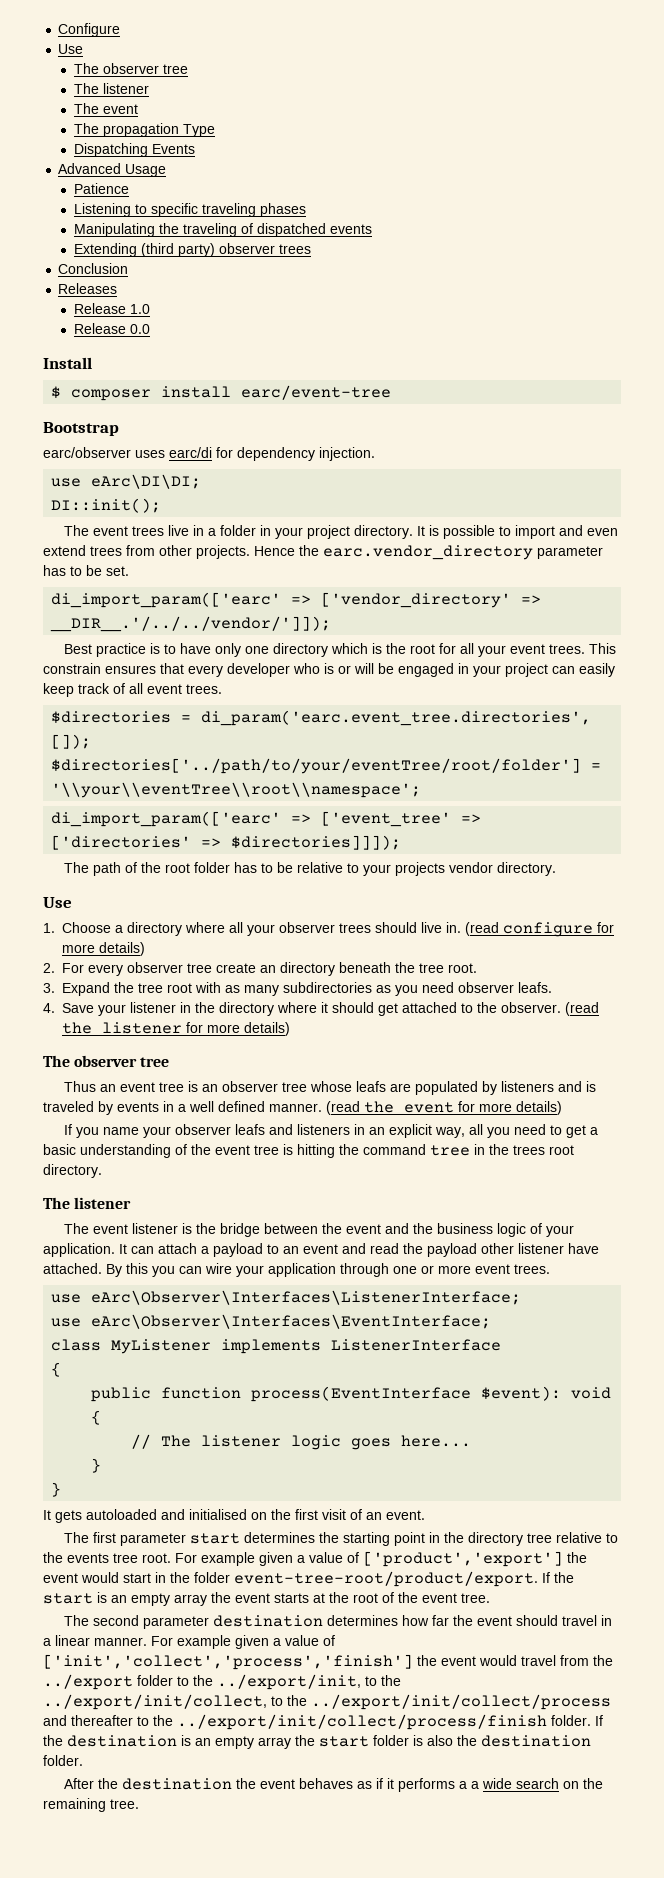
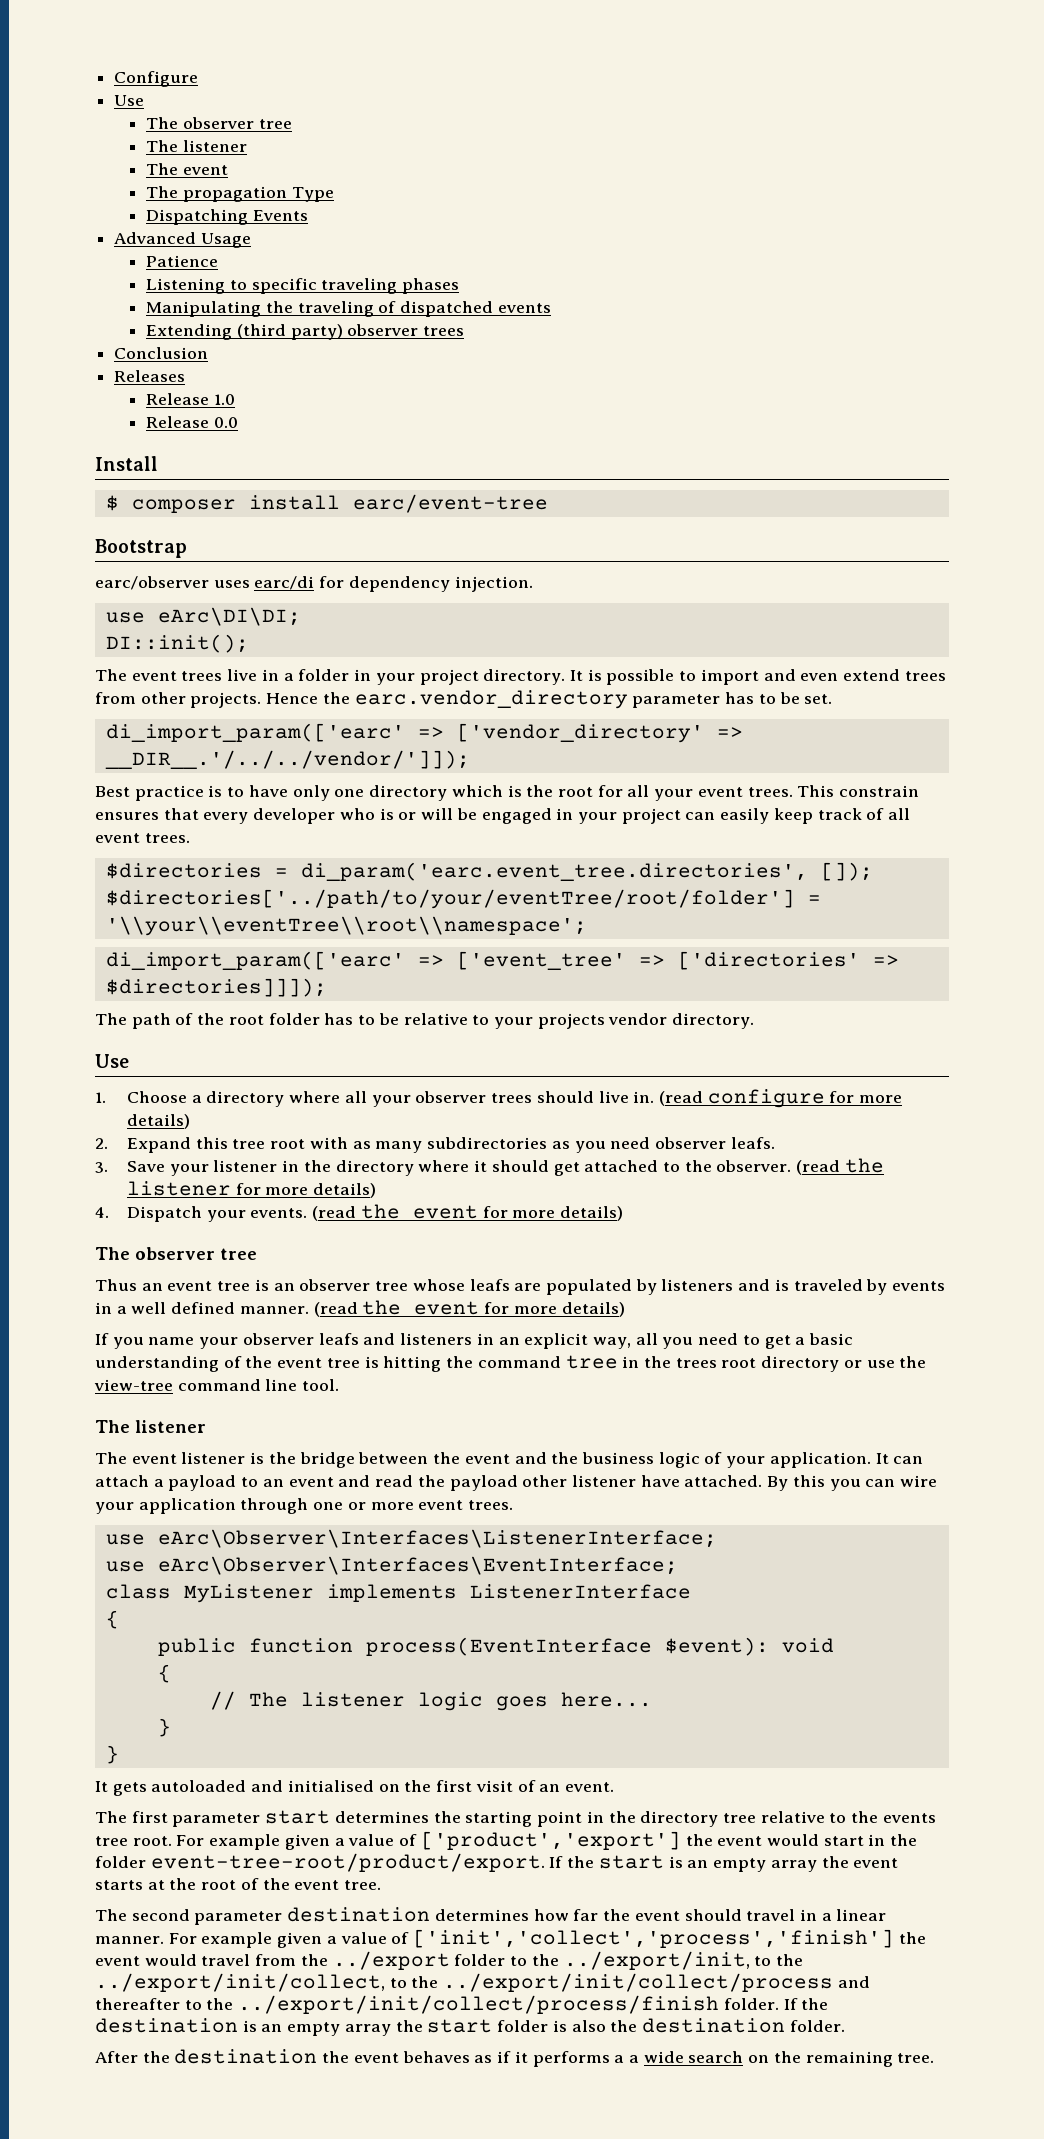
- 2. For every observer tree create an directory beneath the tree root.
- 3. Expand the tree root with as many subdirectories as you need observer leafs.
+ 2. Expand this tree root with as many subdirectories as you need observer leafs.
- 4. Save your listener in the directory where it should get attached to the observer.
+ 3. Save your listener in the directory where it should get attached to the observer.
+ 4. Dispatch your events. (read the event for more details)
- If you name your observer leafs and listeners in an explicit way, all you need to get a basic understanding of the event tree is hitting the command tree in the trees root directory.
+ If you name your observer leafs and listeners in an explicit way, all you need to get a basic understanding of the event tree is hitting the command tree in the trees root directory or use the view-tree command line tool.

________

**Exercise aim:**
Images stay out, but the rest of the data above must be repeated exactly.

**Response:**
- 2. For every observer tree create an directory beneath the tree root.
- 3. Expand the tree root with as many subdirectories as you need observer leafs.
+ 2. Expand this tree root with as many subdirectories as you need observer leafs.
- 4. Save your listener in the directory where it should get attached to the observer.
+ 3. Save your listener in the directory where it should get attached to the observer.
+ 4. Dispatch your events. (read the event for more details)
- If you name your observer leafs and listeners in an explicit way, all you need to get a basic understanding of the event tree is hitting the command tree in the trees root directory.
+ If you name your observer leafs and listeners in an explicit way, all you need to get a basic understanding of the event tree is hitting the command tree in the trees root directory or use the view-tree command line tool.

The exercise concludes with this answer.